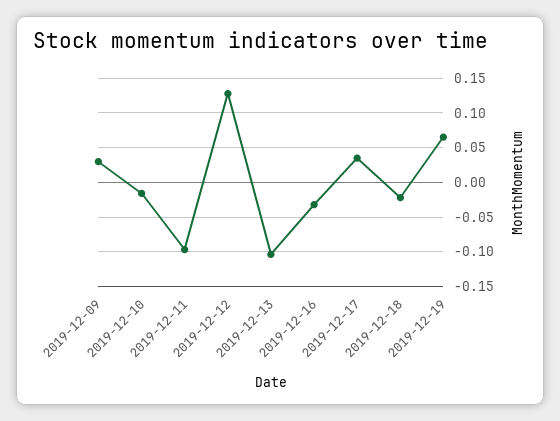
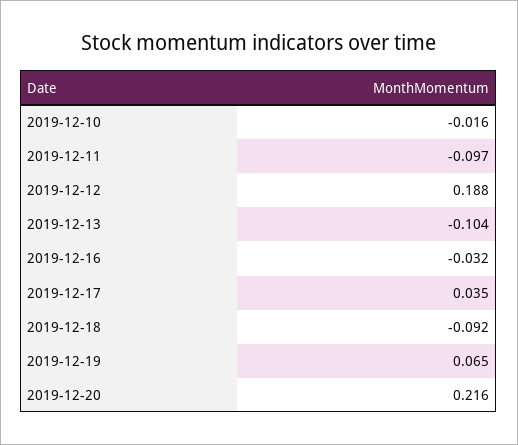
2019-12-09: 0.03 -> none
2019-12-12: 0.13 -> 0.188
2019-12-18: -0.02 -> -0.092
2019-12-20: none -> 0.216

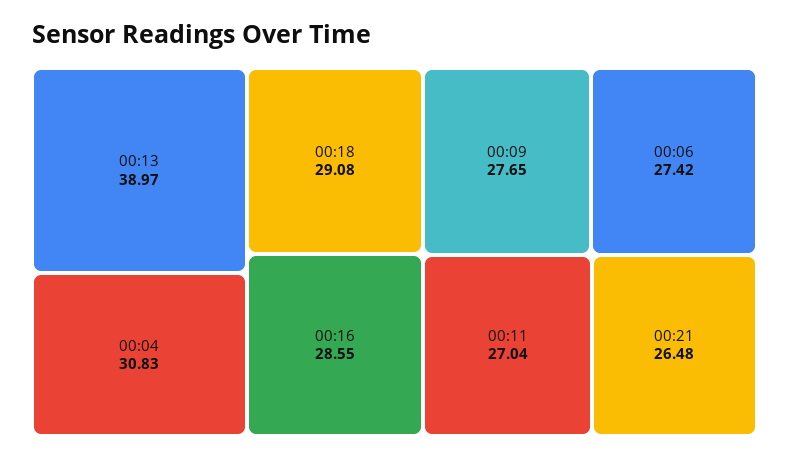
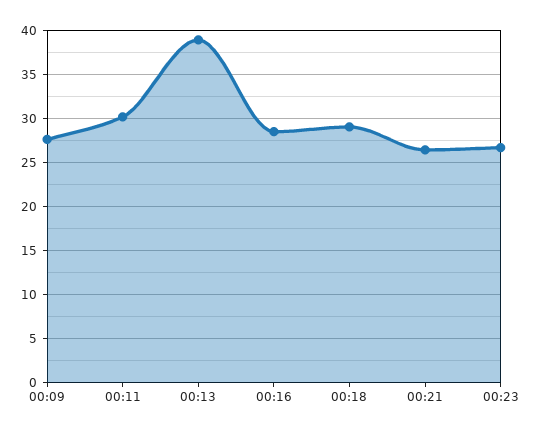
00:04: 30.83 -> none
00:06: 27.42 -> none
00:11: 27.04 -> 30
00:23: none -> 27

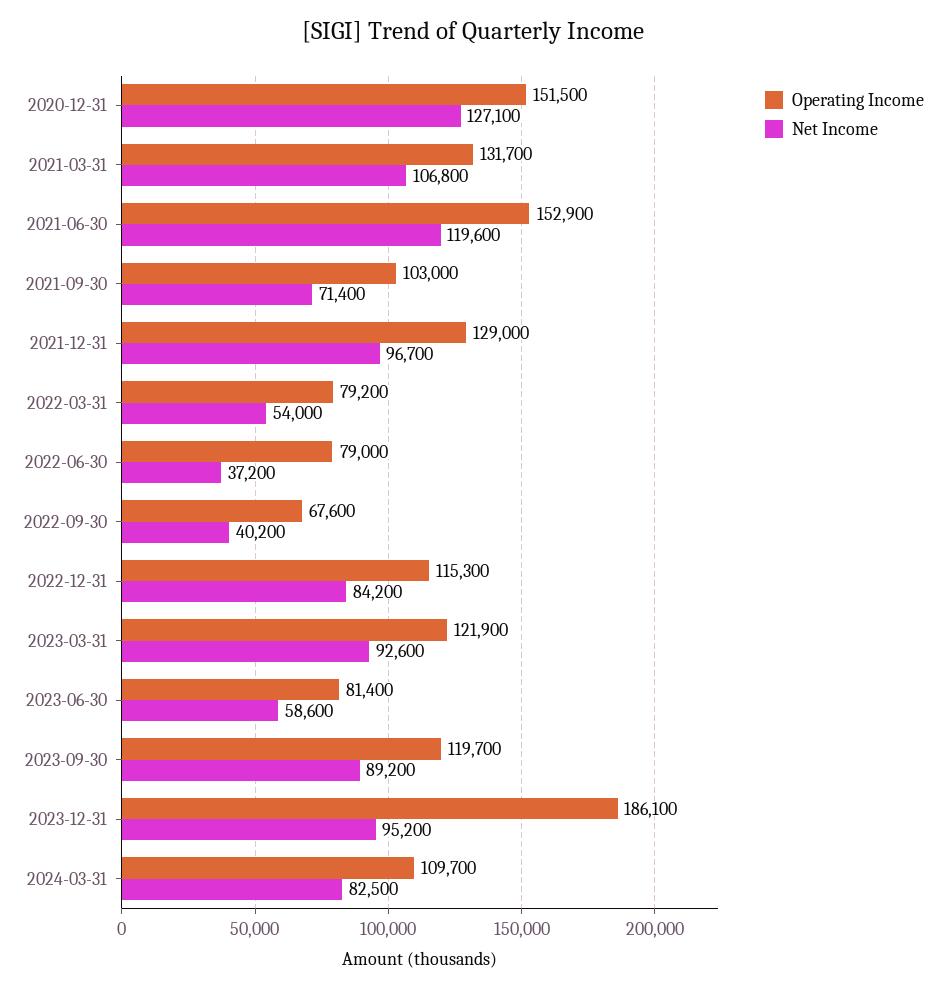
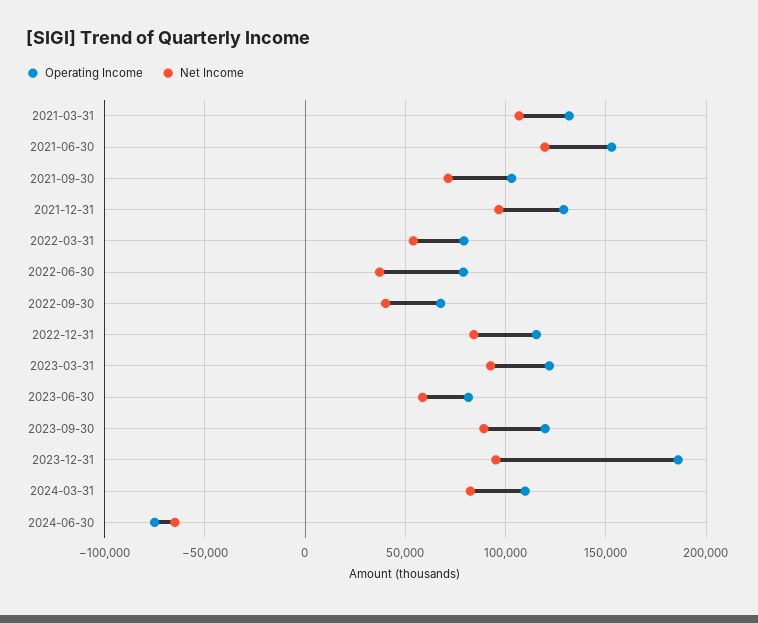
Operating Income, 2020-12-31: 151500 -> none
Net Income, 2020-12-31: 127100 -> none
Operating Income, 2024-06-30: none -> -75000
Net Income, 2024-06-30: none -> -65000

++++++++++

Please make your reply exactly the lines from the one containing "Operating Income, 2020-12-31: 151500 -> none" through the end of the entries above, and nothing more.

Operating Income, 2020-12-31: 151500 -> none
Net Income, 2020-12-31: 127100 -> none
Operating Income, 2024-06-30: none -> -75000
Net Income, 2024-06-30: none -> -65000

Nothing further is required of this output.